Pop icon Britney Spears made headlines after she appeared in court Wednesday and revealed to a judge just how much her conservatorship has cost her — both emotionally and financially.

“I’ve been in shock. I am traumatized,” she said, in the middle of her 24-minute statement. “It’s been 13 years. And it’s enough. It’s been a long time since I’ve owned my money.”

Born in 1981 in Mississippi and raised in Louisiana, Spears resides in California, where conservatorship is legally defined as a judge-appointed “responsible person or organization (called the ‘conservator’) to care for another adult (called the ‘conservatee’) who cannot care for herself or manage her own finances.” 

In 2008, after Spears’s public struggles with mental health, the pop star’s father, Jamie Spears, gained legal status as her conservator. As a result, Spears has been unable to control her own assets for the past 13 years — and she has a net worth of $60 million, according to Forbes.

“I shouldn’t be in a conservatorship if I can work and provide money and work for myself and pay other people — it makes no sense,” she told the judge on Wednesday. “The laws need to change.”

Also read: The hearing for Britney Spears and her ‘toxic’ conservatorship case approaches — why all Americans, especially older ones, should stay tuned

Documents reviewed by Forbes revealed that Jamie Spears has been paid at least $5 million since the start of the conservatorship in 2008. A year later, according to Forbes, Spears started to make monthly $16,000 payments to her father. Those, over 12 years, have added up to $2.4 million.
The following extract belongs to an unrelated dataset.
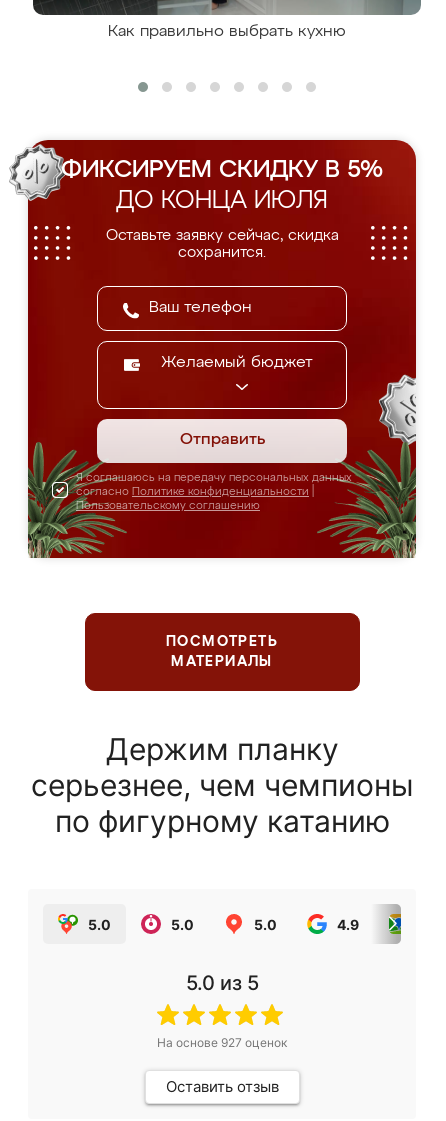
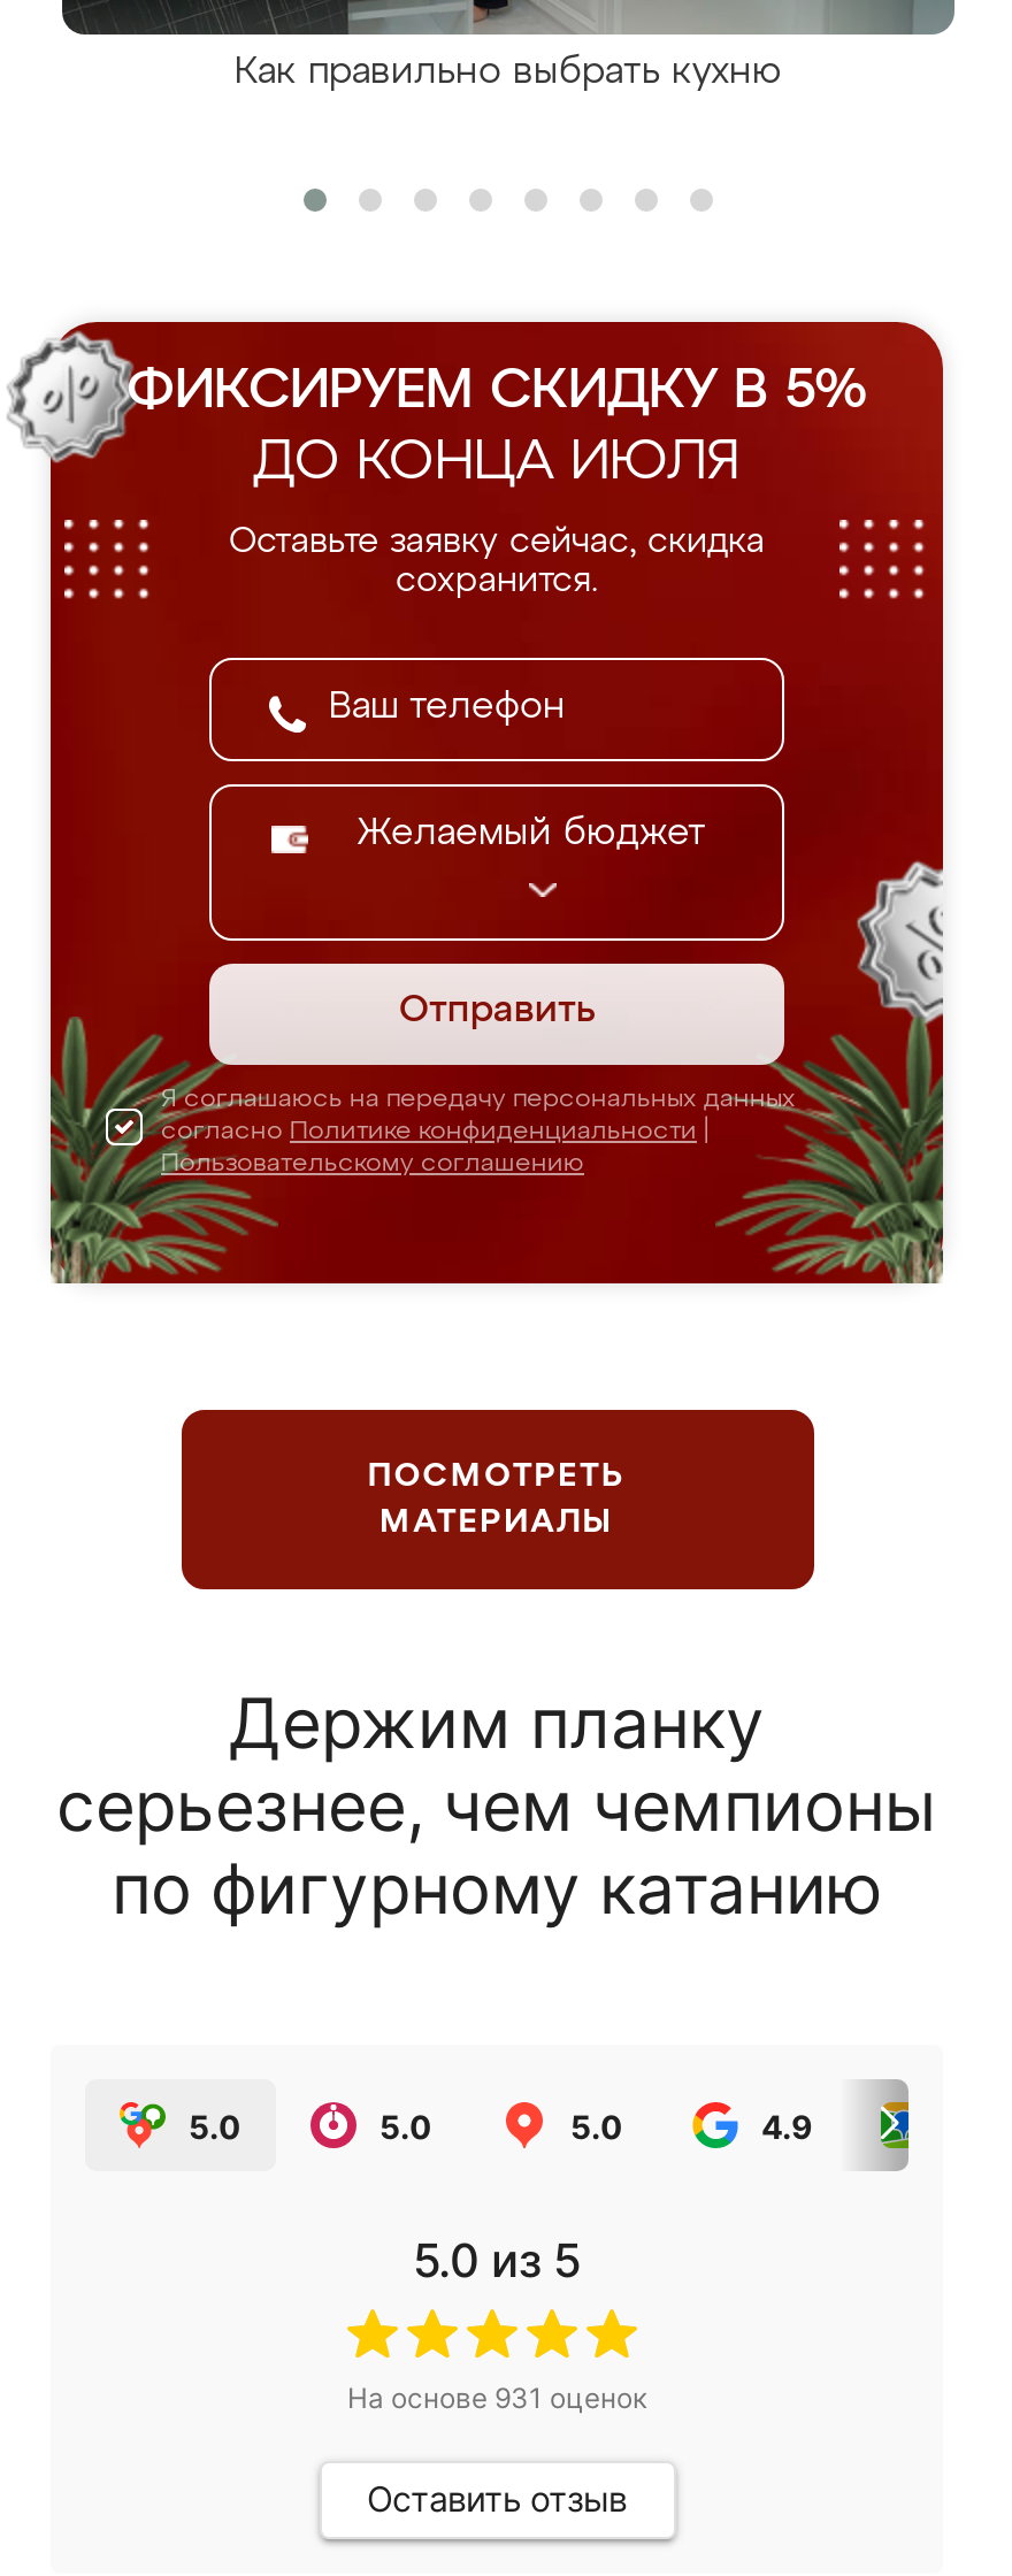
[157,1035,287,1050] На основе 927 оценок -> [347,2380,646,2415] На основе 931 оценок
Spears alleged that her father often forced her to do things she didn’t want to do, threatening to block her access to her money if she didn’t follow his rules. And she said restrictions were placed on her, including that she wasn’t allowed to carry her own credit card, was forced to use an IUD despite wanting to have another baby, and she had to participate in various rehabilitation programs. 

“How come I was always threatened by my dad and anybody that participated in this conservatorship? If I don’t do this, what they tell me to enslave me to do, they’re going to punish me,” she said.

Spears added that she felt she had no choice but to do the “Piece of Me” concert residency in Las Vegas from 2013 to 2017. According to the New York Times, Spears’s father took 1.5% of the residency’s gross ticket and merchandise sales, from which he made at least $2.1 million. Two years before that, he took a 2.95% commission from his daughter’s “Femme Fatale” tour, making an estimated $500,000.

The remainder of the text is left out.